Example - create a 16-bit (signed word) cube from an 8-bit (unsigned byte) cube using cubeatt by appending the attributes you wish to change to the file name:

 cubeatt from=8bit.cub to=16bit.cub+SignedWord
 cubeatt from=8bit.cub to=16bit.cub+16-bit

In the cubeatt graphical user interface (GUI), simply hit the ATT (attributes) button next to the output file selection box and select the desired bit type in the Attributes dialog. Notice when you change the attributes through the ATT dialog, the attributes are appended to the output filename in the main application window in the same fashion as the command line. Most ISIS3 applications allow you to change key cube attributes through the Attributes dialog.

Decreasing the Bit Type of a Cube

Decreasing the bit type of a cube is a bit trickier because the range of data in a larger bit type cube probably does not fit easily in the decreased range of the smaller bit type. In this case, you must supply the minimum and maximum values of the input file to convert to valid DNs in the output file. The values will then be stretched (scaled) as necessary to fit into the reduced data range. To perform this operation, you must know the range of the input data and provide that information to the application that is used to reduce the bit type.

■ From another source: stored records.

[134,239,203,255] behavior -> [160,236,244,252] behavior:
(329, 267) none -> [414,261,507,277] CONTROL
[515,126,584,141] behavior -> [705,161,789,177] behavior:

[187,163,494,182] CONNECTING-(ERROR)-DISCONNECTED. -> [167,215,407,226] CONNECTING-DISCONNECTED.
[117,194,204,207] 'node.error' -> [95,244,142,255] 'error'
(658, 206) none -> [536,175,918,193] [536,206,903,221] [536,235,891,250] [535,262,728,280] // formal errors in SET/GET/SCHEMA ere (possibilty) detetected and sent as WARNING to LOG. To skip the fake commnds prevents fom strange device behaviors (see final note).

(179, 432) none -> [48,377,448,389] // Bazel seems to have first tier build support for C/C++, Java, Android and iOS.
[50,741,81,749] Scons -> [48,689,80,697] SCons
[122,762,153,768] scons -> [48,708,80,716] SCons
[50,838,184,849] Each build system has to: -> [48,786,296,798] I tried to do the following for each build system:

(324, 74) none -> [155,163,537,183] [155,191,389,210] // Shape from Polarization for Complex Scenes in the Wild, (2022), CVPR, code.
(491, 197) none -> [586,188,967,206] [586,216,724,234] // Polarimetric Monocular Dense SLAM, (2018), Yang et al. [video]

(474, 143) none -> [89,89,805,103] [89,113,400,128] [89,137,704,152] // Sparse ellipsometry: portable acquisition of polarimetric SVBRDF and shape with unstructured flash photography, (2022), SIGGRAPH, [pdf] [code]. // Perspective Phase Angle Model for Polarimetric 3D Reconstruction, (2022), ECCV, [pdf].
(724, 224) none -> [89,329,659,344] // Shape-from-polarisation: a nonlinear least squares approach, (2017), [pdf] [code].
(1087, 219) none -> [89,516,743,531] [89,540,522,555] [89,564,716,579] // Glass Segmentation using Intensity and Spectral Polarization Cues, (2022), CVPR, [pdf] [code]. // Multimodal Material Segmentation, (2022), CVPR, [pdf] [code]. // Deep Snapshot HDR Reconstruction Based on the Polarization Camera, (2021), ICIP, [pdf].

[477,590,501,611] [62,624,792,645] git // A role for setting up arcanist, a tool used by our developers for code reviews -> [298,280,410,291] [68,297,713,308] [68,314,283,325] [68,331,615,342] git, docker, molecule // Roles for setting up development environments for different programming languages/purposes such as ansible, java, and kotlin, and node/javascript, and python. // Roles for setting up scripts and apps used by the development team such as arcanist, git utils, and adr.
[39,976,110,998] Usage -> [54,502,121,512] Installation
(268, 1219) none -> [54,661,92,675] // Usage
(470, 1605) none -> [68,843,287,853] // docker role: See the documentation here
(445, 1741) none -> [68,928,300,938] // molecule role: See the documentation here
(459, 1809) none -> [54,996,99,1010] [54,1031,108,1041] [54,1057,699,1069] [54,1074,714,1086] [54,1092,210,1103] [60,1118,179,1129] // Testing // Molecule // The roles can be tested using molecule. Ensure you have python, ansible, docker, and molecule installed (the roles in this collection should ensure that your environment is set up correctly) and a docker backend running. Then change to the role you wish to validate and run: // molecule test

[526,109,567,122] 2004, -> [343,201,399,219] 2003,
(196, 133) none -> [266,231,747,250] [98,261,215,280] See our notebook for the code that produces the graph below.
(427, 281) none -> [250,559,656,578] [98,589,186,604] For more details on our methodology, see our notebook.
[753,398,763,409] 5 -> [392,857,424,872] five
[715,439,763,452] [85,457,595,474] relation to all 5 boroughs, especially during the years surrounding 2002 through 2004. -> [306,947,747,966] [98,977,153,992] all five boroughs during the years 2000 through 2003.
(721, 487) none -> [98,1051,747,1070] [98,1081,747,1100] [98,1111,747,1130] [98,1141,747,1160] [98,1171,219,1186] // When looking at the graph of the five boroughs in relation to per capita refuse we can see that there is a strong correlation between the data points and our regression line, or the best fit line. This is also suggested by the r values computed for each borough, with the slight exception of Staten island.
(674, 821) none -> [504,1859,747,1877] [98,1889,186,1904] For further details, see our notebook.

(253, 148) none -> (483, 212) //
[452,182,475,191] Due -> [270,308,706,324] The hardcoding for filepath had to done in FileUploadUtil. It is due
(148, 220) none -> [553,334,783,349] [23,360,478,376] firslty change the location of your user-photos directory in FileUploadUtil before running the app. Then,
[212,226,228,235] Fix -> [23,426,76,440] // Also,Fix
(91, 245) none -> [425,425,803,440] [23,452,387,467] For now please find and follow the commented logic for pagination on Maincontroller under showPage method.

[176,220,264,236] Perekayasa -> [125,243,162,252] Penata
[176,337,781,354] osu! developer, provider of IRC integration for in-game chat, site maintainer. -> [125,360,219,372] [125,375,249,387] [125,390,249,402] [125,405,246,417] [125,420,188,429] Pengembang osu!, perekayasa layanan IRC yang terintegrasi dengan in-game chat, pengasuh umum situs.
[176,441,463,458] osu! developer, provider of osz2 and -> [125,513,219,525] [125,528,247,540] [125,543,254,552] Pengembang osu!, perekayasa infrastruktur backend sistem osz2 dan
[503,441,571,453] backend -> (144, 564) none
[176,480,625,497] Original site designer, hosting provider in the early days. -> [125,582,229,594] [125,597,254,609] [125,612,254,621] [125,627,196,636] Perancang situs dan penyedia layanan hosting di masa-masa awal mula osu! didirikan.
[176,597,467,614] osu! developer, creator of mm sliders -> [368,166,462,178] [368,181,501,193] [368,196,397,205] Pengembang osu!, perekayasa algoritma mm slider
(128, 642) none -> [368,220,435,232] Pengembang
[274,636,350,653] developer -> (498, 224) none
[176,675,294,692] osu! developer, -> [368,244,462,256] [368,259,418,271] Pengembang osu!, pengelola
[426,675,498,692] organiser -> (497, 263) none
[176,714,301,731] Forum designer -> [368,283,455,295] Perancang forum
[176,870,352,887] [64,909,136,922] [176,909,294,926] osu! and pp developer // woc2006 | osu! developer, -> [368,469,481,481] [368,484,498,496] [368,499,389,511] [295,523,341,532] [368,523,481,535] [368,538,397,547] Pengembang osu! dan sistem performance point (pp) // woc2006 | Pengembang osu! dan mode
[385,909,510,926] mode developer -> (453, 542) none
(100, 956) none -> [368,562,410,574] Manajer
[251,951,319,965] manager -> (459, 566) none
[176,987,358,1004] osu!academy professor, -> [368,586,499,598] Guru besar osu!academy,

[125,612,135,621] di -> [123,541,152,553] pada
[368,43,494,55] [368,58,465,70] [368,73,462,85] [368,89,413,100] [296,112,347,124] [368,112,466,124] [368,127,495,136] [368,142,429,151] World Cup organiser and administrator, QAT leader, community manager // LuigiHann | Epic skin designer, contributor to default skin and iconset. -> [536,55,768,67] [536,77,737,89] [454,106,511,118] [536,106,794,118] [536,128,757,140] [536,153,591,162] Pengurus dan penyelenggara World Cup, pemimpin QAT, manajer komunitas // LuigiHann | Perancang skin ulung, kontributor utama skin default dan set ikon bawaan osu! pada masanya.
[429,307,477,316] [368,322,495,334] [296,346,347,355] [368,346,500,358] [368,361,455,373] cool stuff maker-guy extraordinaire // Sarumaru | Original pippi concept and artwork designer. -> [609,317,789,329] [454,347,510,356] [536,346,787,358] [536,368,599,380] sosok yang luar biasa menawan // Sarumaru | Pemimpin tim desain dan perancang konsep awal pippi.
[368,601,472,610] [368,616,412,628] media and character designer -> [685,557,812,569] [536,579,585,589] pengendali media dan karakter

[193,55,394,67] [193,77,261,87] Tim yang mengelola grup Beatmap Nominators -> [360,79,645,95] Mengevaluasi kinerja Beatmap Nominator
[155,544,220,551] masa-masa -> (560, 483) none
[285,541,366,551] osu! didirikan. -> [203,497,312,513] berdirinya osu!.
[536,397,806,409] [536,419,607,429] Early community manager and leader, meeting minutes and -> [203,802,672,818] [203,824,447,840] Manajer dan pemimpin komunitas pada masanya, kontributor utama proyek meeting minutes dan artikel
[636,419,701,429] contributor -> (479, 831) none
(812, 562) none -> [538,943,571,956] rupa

  1. Get statistics for your image: Run stats to get the data range:
 stats from=32bit.cub

stats produces:

 Group = Results
   From              = 32bit.cub
   Average           = 3386367.6610505
   StandardDeviation = 7446.038790893
   Variance          = 55443493.675484
   Median            = 3385719.8387097
   Mode              = 3382280.056696
   Skew              = 0.26100683557387
   Minimum           = 3372788.0
   Maximum           = 3417331.0
   TotalPixels       = 265420800
   ValidPixels       = 265420800
   NullPixels        = 0
   LisPixels         = 0
   LrsPixels         = 0
   HisPixels         = 0
   HrsPixels         = 0
  1. Change the bit-type attribute of your image: Run cubeatt, using the minimum and maximum values from stats (refer to the output from stats above) for the data range attribute. Append the attribute 3372788.0:3417331.0 to the output filename create the 16-bit cube:
 cubeatt from=32bit.cub to=16bit.cub+UnsignedWord+3372788.0:3417331.0
 cubeatt from=32bit.cub to=16bit.cub+16-bit+3372788.0:3417331.0
  1. Voila! The resulting output cube will have the values from 3372788.0 to 3417331.0 from the original cube scaled to the range of -32752 to 32767. Note the use of -32752 instead of -32768. This is because the values below -32752 to -32768 are reserved for special pixels in ISIS3


  • Increasing the bit type of a cube will increase the file size.
  • When reducing the bit type, the original values may be stretched (or scaled) to fit in the range of the target bit type. This may not only shift the DN values to the new range, but may actually merge ranges of DNs into a single value if the number of distinct values in the original file is greater than the range of the output bit type.